Work to be completed » The answer must be every line below that contains the string "color".
··········
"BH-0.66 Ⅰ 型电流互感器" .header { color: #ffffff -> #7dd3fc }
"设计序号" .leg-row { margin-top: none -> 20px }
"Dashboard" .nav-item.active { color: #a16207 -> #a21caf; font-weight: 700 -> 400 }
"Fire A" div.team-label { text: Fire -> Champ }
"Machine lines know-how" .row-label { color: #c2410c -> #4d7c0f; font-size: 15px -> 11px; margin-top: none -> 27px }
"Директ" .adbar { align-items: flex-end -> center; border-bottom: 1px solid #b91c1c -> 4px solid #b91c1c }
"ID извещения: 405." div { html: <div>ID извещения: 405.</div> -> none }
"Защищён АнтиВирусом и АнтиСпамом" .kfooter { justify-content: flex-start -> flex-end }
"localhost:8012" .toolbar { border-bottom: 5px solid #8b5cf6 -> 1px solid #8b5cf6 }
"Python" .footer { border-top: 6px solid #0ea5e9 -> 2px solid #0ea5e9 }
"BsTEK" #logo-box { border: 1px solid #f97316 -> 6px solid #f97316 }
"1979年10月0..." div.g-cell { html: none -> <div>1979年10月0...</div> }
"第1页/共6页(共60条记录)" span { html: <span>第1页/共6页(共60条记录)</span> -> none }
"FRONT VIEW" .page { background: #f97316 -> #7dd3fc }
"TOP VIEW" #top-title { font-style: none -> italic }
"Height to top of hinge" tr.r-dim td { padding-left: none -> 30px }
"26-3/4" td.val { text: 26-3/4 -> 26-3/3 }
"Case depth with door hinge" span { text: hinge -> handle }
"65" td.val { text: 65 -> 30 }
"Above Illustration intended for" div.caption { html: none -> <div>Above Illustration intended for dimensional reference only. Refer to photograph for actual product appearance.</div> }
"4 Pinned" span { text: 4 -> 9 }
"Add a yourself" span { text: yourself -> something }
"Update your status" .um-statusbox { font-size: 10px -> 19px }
··········
Task output »
"BH-0.66 Ⅰ 型电流互感器" .header { color: #ffffff -> #7dd3fc }
"Dashboard" .nav-item.active { color: #a16207 -> #a21caf; font-weight: 700 -> 400 }
"Machine lines know-how" .row-label { color: #c2410c -> #4d7c0f; font-size: 15px -> 11px; margin-top: none -> 27px }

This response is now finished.